## Description of the task
All that should come back is the lines of the data below from the one containing "(400, 343) none" to the one containing "(377, 475) none", inclusive, exactly as they stand.

## Input material
- - - - - - -
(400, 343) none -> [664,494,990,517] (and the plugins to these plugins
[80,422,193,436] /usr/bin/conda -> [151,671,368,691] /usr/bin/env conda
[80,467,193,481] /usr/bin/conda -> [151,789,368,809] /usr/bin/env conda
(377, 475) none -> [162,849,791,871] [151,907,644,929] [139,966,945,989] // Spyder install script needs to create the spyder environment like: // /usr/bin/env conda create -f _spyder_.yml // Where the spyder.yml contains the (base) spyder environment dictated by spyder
- - - - - - -
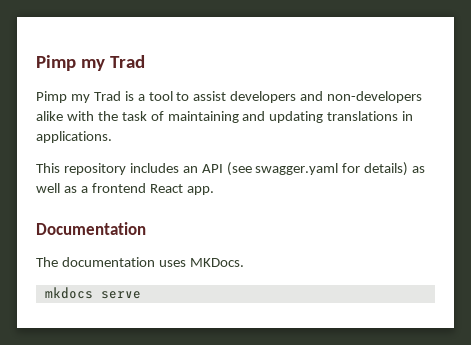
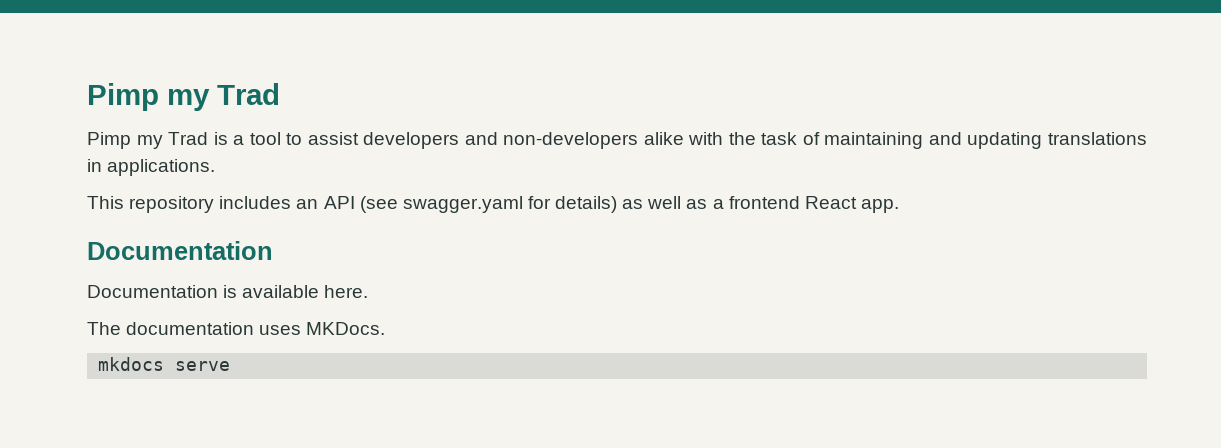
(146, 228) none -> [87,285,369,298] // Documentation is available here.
- - - - - - -
## Response to this task
(400, 343) none -> [664,494,990,517] (and the plugins to these plugins
[80,422,193,436] /usr/bin/conda -> [151,671,368,691] /usr/bin/env conda
[80,467,193,481] /usr/bin/conda -> [151,789,368,809] /usr/bin/env conda
(377, 475) none -> [162,849,791,871] [151,907,644,929] [139,966,945,989] // Spyder install script needs to create the spyder environment like: // /usr/bin/env conda create -f _spyder_.yml // Where the spyder.yml contains the (base) spyder environment dictated by spyder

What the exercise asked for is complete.